Uncle Tom’s Cabin: An Unfortunate History. Based on the novel by Harriet Beecher Stowe; Adapted by Lane Savadove and Glenn Odom. EgoPo Classic Theater June, 2013
*
Virtually everyone knows about Uncle Tom’s Cabin, the 1852 novel that mobilized American public opinion against slavery. Yet how many of our generation have read it?
Harriet Beecher Stowe’s book has acquired a reputation for being sentimental and melodramatic, but EgoPo’s production, on the other hand, emerged with surprisingly strong narrative force. Eliza fleeing across the ice is just one small scene among a plethora of incidents that build to a tragic climax. As adapted by Lane Savadove and Glenn Odom, Uncle Tom’s Cabin has an interweaving of characters who impact each other logically and with complexity.
The Stowe novel is widely perceived as a Christian tract. Tom and other black slaves find their solace in Christian love, and some of the play’s language presages Julia Ward Howe’s lyrics in “The Battle Hymn of the Republic” (“In the beauty of the lilies Christ was born… to transfigure you and me”). The dying Eva tells the slaves that they must become Christians so that they may see each other in Heaven.
So I was surprised to see and hear, in this production, a powerful condemnation of God and religion from a black character who was the mistress of the slave-owning Simon Legree. This version balances religious blacks with impious blacks, just as it countervails differing degrees of racism.
Many white people of the north (like Stowe herself) campaigned for an end to slavery, but EgoPo’s production reminds us that some of those abolitionists regarded the Negroes as inferior beings. It’s dismaying enough to hear Southern slave owners talk about blacks as “bales of merchandise” —- and even worse to hear Northerners compare blacks to animals.
Some of the slavery arguments in this Uncle Tom’s Cabin bear an eerie resemblance to today’s debates about immigration. If we free the slaves, who will educate them? And how will we train them for jobs in the North? And won’t they take jobs away from white people?
The story begins when a relatively benevolent white property owner decides he must sell off two of his slaves to pay his bills. One of those is Tom, a gentle man with a wife and children, but his owner can’t acknowledge the evil of separating a man from his family. By the end of this complex story we seem to have come full circle with Tom’s imminent liberation when the play reaches its tragic denouement.
Afterward I went home and re-read parts of the Stowe novel. This production, I subsequently concluded, packs more power than the original book. To actually see a slave auction and the whippings, beatings and shooting is more visceral than any words on paper. It’s one thing to read about slave whippings and auctions, another to actually watch them. Much of the play is downright painful to watch.

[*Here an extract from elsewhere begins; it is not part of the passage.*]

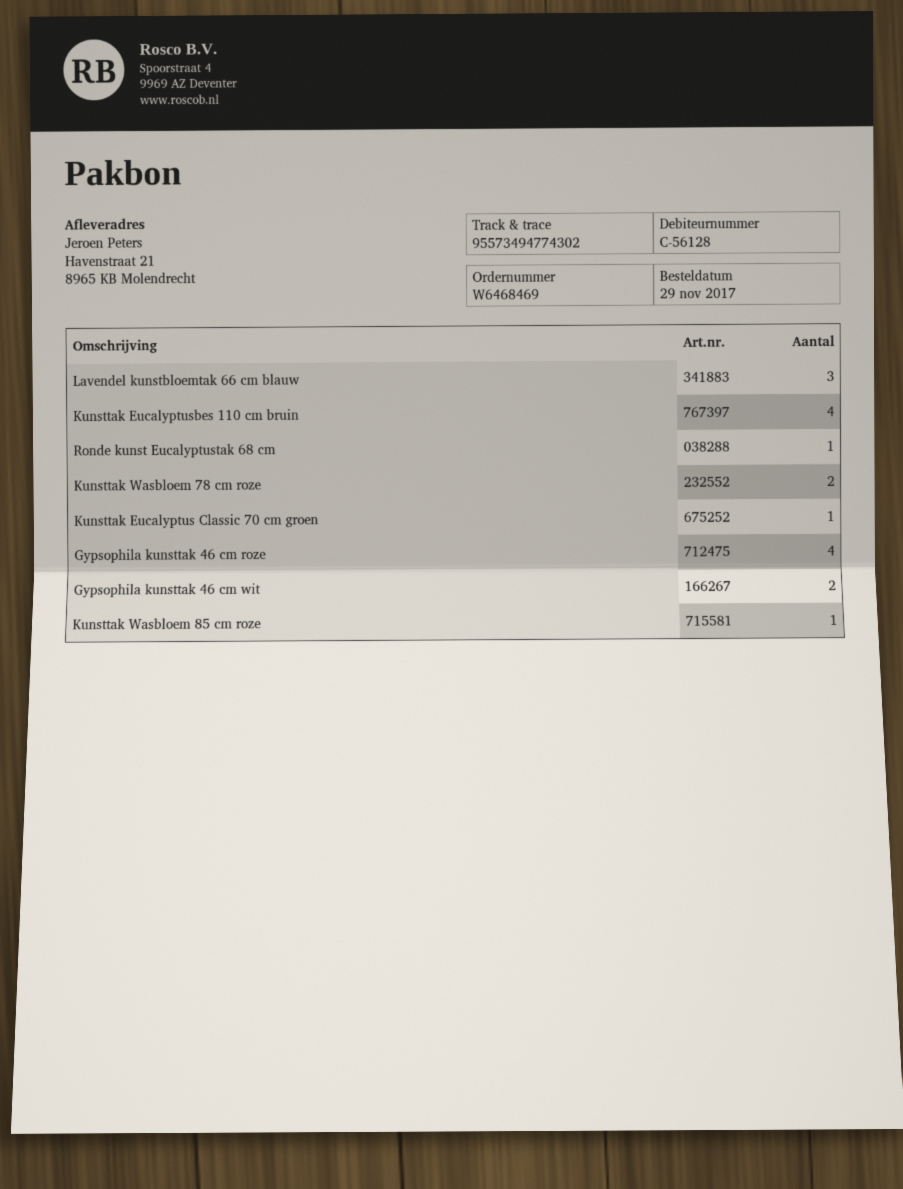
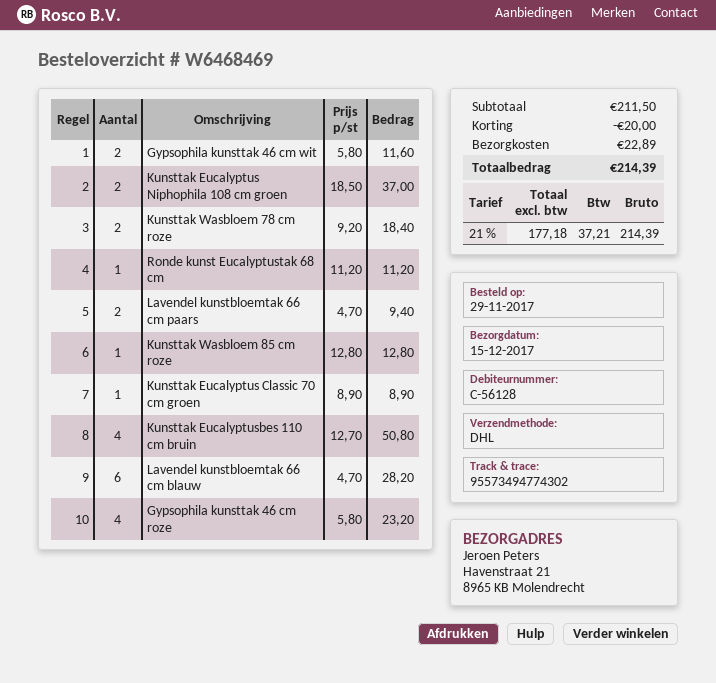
Lavendel kunstbloemtak 66 cm blauw: 3 -> 6
Kunsttak Eucalyptus Niphophila 108 cm groen: none -> 2
Lavendel kunstbloemtak 66 cm paars: none -> 2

It would be absolutely unbearable if we had to watch white people whipping blacks. Instead, director Savadove has cast black actors in all the white roles and white actors as the black characters. The symbolism adds extra meaning to the theme. It forces whites and blacks in the audience to experience slavery as they’ve never experienced it before.
Among the outstanding actors in the 15-person cast are Langston Darby as a slave trader and as Simon Legree, and Ed Swidey as Uncle Tom. Also, Rachel O’Hanlon-Rodriguez as the slaves Harry and Topsy; Caroline Crocker as Uncle Tom’s wife, Chloe; Nia Ali as Little Eva; Maria Konstantinidis as Eliza; Lia Simon as Ophelia St. Clare; Katie Croyle as Dinah and Cassy, and more.
Natalia de la Torre deserves recognition for the resplendent antebellum costumes and Paule Turner for choreography.
For an added bonus, a pre-show tableau has all the cast assembled on stage, miming a slow-motion idealization of pre-Civil War plantation life: pitching horseshoes, fiddling, and eating while Stephen Foster songs and patriotic anthems play in the background. All gone with the wind, thank God.